[Web document revisions]
————

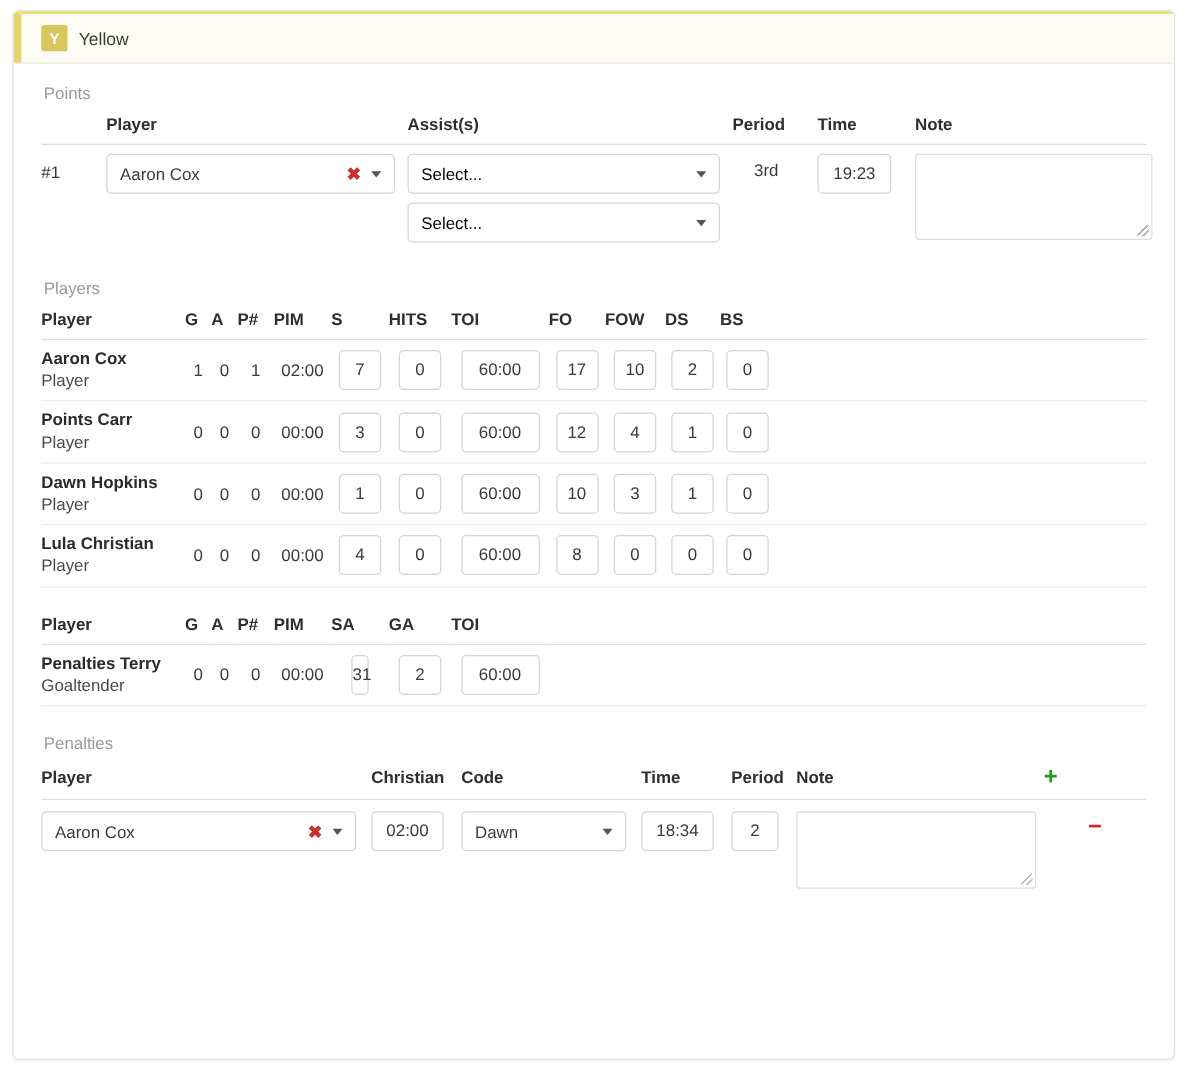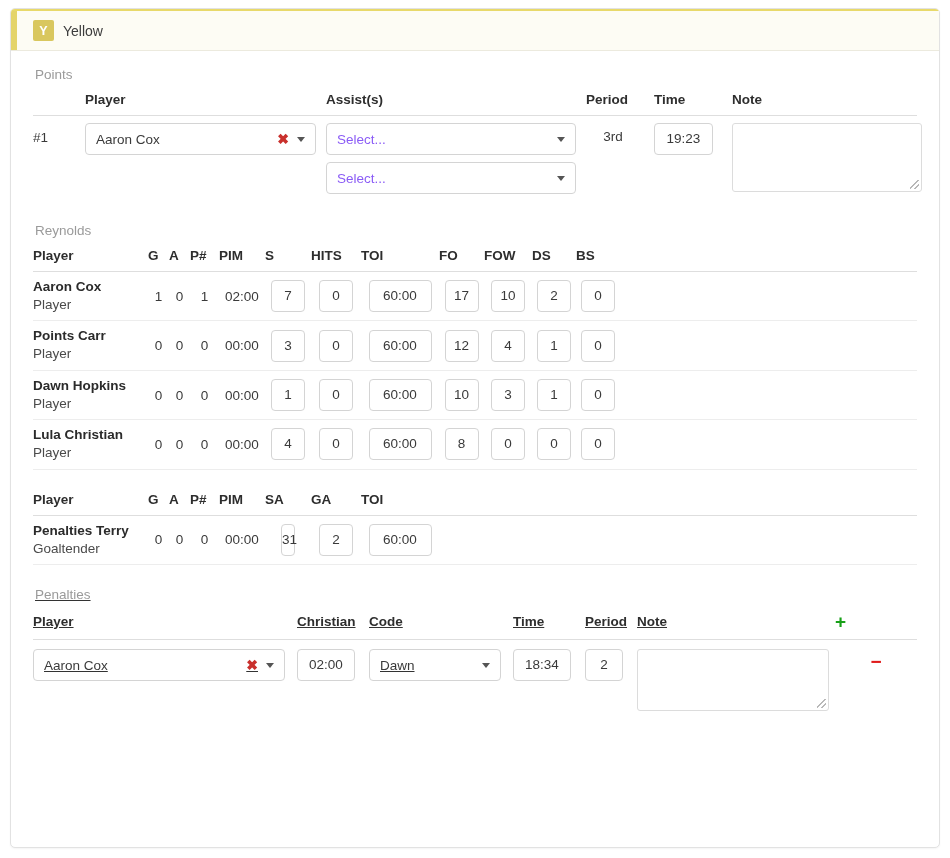"Select..." .sel .ph { color: #8b5cf6 -> #000000 }
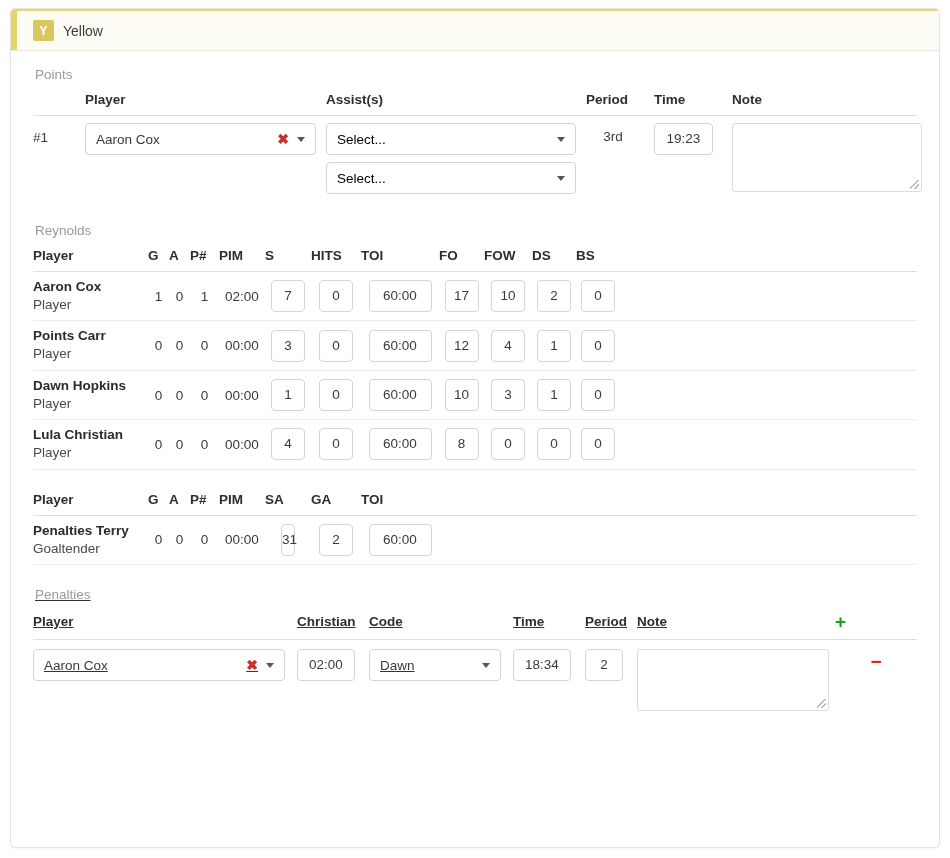"Reynolds" div.section-title { text: Reynolds -> Players }
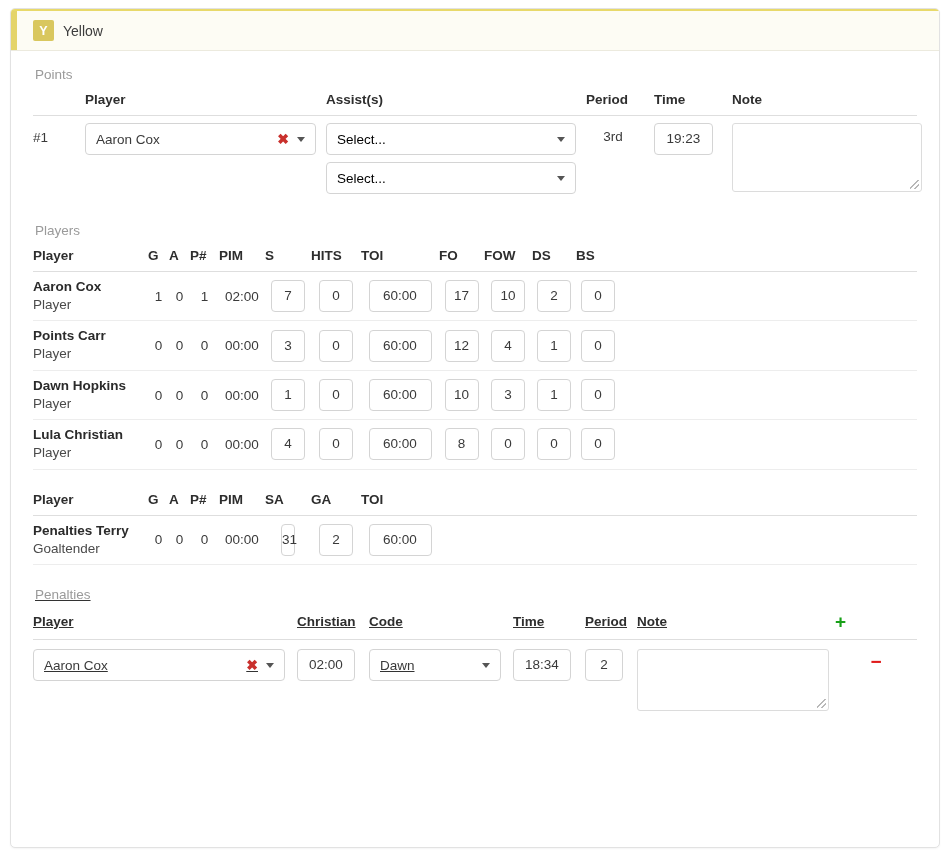"Penalties" .section.tight { text-decoration: underline -> none }
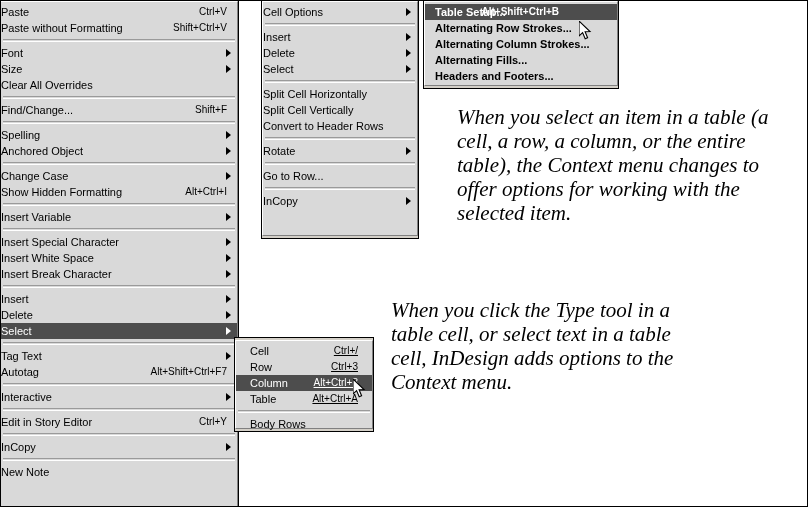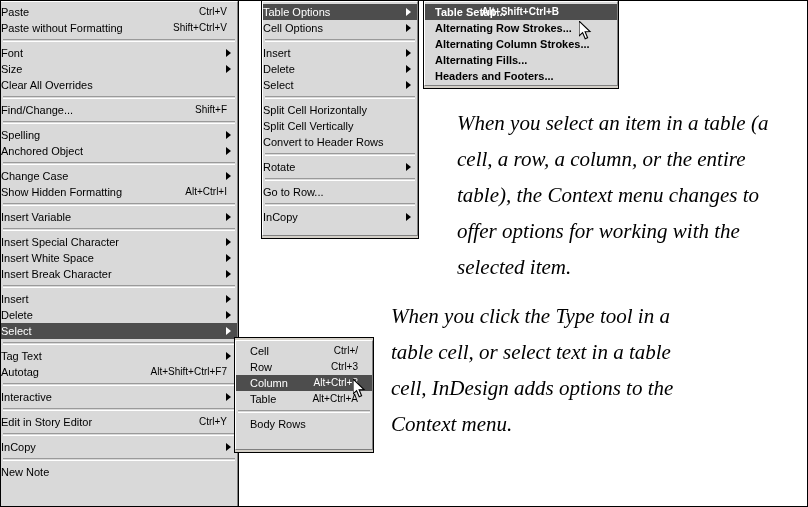"Table Options" div.menu-item { html: <div><span>Table Options</span><span></span></div> -> none }
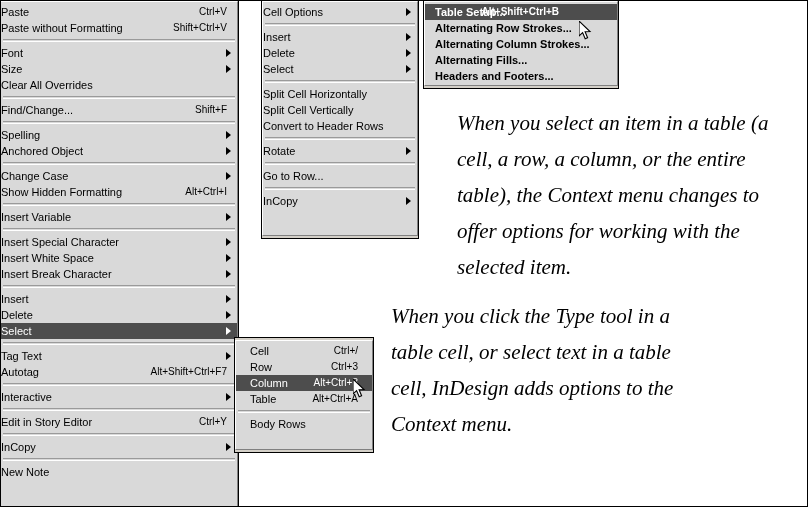"When you select an item" .caption { line-height: 36px -> 24px }
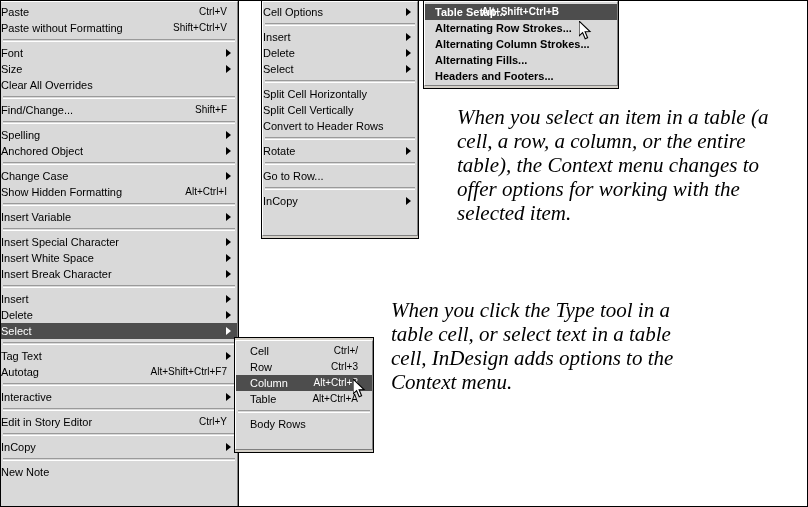"Cell" #menu-select { height: 116px -> 95px }
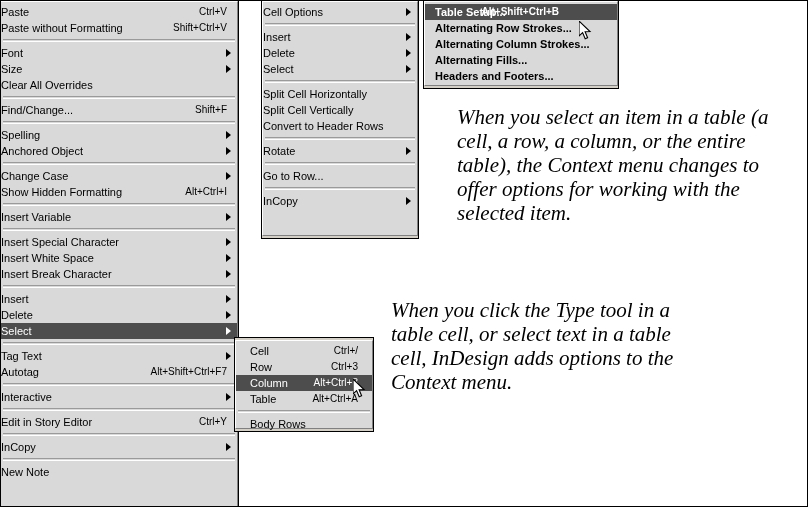"Ctrl+/" #menu-select .menu-item .accel { text-decoration: none -> underline }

————

Reproduce the data above exactly, leaving each picture out.

## Your response
"Select..." .sel .ph { color: #8b5cf6 -> #000000 }
"Reynolds" div.section-title { text: Reynolds -> Players }
"Penalties" .section.tight { text-decoration: underline -> none }
"Table Options" div.menu-item { html: <div><span>Table Options</span><span></span></div> -> none }
"When you select an item" .caption { line-height: 36px -> 24px }
"Cell" #menu-select { height: 116px -> 95px }
"Ctrl+/" #menu-select .menu-item .accel { text-decoration: none -> underline }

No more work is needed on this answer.